Ruim een maand nadat het pijpwerk uit het orgel gehaald is hebben de medewerkers van orgelbouwer Flentrop uit Zaandam het resterende gedeelte van het inwendige van het orgel verwijderd. Dat was zo eenvoudig nog niet, de grootste onderdelen, de windladen, zijn objecten van formaat en van gewicht, tot een paar honderd kilo aan toe. Ze zijn zoveel als mogelijk gedemonteerd om het gewicht per deel lager te krijgen zodat ze nog enigszins hanteerbaar waren. Maar dat is gelukt, daarnaast is ook de speeltafel weggehaald en voor revisie meegenomen naar de orgelmakerij. Wat nog in het orgel aanwezig is beperkt zich tot delen van het regeerwerk, dat wil zeggen de verbindingen (‘tractuur’) van de toetsen en de registers. Alhoewel de kenner enigszins weet hoe verfijnd zo’n groot instrument in elkaar zit, sta je toch verbaasd over de hoeveelheid onderdelen die uit het orgel komen. En dan moet het zaakje uiteindelijk ook weer in elkaar gezet worden.

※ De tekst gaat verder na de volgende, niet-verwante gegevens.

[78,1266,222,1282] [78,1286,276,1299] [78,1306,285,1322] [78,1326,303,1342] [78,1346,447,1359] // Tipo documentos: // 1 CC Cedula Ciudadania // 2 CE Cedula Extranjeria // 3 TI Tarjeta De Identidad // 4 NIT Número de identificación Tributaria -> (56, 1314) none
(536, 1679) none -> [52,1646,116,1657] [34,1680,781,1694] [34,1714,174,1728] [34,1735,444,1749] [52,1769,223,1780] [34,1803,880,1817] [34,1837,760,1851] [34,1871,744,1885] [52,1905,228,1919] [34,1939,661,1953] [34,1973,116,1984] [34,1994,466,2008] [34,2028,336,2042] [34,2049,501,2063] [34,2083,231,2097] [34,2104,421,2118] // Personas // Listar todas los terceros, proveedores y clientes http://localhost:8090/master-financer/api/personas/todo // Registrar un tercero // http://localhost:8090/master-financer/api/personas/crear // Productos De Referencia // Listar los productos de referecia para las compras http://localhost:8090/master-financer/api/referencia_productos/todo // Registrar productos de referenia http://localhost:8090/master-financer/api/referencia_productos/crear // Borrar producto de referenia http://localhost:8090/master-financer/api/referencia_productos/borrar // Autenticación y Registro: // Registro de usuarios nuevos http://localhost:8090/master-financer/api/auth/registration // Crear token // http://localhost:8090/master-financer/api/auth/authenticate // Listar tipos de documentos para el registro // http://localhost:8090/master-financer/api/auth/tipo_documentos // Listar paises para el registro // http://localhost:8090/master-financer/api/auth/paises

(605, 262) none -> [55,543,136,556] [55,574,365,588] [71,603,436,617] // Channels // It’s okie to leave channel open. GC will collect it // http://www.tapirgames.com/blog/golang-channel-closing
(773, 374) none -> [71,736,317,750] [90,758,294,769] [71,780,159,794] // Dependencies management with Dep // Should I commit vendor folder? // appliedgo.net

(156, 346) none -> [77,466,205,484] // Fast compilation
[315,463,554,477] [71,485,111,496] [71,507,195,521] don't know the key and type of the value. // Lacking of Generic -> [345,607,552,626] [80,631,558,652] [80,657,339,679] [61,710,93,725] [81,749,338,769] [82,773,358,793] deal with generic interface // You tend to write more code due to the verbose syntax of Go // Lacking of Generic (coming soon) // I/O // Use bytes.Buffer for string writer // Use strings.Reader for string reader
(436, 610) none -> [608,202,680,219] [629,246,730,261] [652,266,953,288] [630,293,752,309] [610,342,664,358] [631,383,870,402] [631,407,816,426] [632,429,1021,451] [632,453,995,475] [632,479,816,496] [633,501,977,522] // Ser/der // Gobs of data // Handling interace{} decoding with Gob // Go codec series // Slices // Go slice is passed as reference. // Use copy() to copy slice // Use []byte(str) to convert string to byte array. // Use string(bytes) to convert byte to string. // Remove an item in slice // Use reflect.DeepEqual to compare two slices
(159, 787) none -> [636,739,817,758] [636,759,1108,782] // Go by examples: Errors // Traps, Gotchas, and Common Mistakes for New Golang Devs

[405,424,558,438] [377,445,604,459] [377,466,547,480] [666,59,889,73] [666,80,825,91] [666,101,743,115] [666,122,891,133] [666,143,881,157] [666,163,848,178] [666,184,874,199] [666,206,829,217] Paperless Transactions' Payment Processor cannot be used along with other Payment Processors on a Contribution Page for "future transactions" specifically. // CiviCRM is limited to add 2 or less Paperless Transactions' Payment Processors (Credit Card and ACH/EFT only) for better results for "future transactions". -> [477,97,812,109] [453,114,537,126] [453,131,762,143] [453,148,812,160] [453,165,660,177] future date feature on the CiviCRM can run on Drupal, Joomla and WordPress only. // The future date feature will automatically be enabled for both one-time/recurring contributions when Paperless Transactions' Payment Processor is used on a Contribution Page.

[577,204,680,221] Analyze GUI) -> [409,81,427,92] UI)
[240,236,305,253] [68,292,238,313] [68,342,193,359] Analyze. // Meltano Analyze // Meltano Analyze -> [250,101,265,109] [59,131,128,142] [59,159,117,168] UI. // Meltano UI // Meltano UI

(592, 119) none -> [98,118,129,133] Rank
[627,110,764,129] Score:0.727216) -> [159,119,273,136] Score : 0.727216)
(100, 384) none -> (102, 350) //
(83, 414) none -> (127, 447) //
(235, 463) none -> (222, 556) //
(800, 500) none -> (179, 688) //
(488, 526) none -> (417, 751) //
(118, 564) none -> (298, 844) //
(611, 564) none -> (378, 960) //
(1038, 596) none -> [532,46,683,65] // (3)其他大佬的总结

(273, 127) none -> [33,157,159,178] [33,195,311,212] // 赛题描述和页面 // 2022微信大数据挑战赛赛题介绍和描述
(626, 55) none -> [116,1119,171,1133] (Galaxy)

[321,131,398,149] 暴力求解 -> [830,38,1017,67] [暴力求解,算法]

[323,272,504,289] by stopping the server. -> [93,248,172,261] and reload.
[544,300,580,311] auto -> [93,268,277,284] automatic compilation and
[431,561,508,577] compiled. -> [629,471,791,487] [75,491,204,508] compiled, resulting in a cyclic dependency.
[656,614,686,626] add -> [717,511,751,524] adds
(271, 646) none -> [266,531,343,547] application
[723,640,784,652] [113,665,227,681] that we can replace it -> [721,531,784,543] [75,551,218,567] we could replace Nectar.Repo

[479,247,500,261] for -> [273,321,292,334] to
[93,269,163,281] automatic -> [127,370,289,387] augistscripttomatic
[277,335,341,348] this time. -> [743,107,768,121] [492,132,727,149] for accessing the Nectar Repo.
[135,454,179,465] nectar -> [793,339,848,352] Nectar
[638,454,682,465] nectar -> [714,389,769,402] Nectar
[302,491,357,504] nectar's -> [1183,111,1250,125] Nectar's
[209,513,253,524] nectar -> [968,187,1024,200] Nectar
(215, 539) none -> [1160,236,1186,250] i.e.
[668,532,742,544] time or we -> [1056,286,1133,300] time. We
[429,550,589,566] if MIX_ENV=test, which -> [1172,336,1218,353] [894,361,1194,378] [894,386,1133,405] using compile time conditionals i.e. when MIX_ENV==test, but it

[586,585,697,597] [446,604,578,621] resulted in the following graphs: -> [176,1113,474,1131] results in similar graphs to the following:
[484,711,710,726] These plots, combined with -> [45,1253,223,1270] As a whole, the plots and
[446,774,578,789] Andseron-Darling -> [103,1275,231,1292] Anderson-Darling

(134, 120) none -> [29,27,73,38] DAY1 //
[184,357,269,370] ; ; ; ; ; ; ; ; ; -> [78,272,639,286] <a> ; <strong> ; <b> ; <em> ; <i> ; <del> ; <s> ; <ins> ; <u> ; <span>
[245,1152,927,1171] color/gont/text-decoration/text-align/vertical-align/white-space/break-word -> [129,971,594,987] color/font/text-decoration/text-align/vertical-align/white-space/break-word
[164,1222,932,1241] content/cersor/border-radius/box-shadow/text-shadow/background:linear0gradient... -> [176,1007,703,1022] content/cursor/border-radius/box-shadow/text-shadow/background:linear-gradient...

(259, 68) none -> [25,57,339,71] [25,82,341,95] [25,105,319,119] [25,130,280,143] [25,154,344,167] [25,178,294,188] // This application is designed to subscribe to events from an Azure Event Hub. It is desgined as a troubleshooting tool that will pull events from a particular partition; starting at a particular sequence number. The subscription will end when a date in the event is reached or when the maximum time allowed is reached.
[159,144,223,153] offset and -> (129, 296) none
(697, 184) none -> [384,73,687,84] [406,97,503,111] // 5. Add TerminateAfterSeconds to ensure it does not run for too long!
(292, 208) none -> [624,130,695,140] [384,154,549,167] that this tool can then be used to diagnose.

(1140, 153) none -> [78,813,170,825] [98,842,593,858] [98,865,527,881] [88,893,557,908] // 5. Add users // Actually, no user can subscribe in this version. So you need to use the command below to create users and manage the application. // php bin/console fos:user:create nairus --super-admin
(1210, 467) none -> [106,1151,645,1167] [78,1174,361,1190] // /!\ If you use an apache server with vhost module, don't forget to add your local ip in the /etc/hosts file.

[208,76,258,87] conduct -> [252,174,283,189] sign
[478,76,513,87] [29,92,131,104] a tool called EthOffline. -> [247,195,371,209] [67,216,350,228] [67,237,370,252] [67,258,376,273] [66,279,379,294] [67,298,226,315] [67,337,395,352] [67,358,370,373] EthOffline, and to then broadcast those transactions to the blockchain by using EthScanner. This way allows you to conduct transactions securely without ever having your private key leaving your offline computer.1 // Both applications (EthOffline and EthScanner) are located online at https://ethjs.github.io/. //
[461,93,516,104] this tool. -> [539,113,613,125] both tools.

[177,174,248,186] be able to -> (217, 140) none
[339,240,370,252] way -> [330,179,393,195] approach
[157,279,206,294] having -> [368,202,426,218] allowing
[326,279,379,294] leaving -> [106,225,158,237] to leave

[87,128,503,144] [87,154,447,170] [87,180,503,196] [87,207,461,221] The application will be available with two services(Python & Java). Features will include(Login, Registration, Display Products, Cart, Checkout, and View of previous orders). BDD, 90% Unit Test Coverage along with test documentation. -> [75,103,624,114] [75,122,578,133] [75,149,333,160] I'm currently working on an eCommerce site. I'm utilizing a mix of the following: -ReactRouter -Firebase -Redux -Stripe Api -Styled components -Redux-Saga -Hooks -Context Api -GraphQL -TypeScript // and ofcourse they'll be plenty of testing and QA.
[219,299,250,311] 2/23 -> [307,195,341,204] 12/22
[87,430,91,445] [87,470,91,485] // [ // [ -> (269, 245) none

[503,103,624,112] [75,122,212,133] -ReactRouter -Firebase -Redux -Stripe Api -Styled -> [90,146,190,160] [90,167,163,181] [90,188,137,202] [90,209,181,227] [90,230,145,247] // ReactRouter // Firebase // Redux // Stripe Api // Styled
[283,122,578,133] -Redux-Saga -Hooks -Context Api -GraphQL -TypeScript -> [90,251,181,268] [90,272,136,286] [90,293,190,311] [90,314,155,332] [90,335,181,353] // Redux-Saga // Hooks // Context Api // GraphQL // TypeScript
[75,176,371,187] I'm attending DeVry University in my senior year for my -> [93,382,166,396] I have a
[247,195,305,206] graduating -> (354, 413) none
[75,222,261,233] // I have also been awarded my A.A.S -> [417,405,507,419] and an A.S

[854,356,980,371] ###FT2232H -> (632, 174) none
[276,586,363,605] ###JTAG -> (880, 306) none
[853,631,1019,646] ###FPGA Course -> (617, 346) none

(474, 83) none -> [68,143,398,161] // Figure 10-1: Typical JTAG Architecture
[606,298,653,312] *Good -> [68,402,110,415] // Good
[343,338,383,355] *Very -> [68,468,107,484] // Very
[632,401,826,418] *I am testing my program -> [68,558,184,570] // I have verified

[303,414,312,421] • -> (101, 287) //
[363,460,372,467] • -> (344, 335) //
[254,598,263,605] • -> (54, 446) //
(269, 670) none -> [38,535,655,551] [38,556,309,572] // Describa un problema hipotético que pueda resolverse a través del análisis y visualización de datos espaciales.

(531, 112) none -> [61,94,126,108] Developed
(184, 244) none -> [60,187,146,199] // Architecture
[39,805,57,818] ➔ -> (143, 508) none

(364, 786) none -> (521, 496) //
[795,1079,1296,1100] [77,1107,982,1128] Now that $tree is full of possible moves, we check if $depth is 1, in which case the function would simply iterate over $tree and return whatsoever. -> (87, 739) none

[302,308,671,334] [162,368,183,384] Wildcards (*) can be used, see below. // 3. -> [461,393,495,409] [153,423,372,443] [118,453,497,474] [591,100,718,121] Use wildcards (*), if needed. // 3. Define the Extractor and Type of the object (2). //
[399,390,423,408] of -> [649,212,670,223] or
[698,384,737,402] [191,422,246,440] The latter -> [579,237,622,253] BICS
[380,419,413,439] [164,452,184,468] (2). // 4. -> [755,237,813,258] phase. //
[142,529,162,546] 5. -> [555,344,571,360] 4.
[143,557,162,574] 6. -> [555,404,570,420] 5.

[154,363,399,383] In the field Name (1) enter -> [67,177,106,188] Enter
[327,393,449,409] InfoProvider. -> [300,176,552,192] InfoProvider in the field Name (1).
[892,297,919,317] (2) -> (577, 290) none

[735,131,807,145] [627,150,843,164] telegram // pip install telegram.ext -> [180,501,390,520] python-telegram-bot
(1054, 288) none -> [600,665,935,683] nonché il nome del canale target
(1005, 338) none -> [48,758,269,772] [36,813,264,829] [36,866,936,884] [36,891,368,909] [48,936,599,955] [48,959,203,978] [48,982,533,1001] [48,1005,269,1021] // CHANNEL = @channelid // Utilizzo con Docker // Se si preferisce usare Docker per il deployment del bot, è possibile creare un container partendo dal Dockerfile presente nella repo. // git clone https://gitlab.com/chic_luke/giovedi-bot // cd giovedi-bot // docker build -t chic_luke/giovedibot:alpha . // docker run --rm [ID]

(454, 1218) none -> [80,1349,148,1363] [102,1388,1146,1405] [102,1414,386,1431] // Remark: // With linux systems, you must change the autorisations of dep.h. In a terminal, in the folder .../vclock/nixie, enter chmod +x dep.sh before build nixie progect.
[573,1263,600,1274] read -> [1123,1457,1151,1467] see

Hiervoor is alles uitgebreid gedocumenteerd en zijn alle onderdelen van labels voorzien. De orgelkas zelf is nu zo goed als leeg, er zal op z’n tijd nog wat materiaal gehaald en gebracht worden, maar in de kerk zelf zullen we weinig vernemen van al het werk dat verzet wordt, dat gebeurt de komende tijd voornamelijk in de werkplaats van Flentrop.
Tussentijds zullen we van de voortgang op de hoogte gehouden worden en krijgen we ook de gelegenheid om in Zaandam een kijkje te gaan nemen om te zien hoe ze ons orgel onderhanden nemen.
Inmiddels hebben we de nodige kerkdiensten gehad zonder de beschikbaarheid van het grote orgel, met het koororgel moeten alle zeilen bijgezet worden om het nodige volume te creëren. Met enige regelmaat hebben we beschikking over instrumentalisten en een gelegenheidskoor, de situatie zet aan tot creativiteit en dat is op zich niet verkeerd. Daar kunnen we wanneer het grote orgel weer in functie is nog lang profijt van hebben!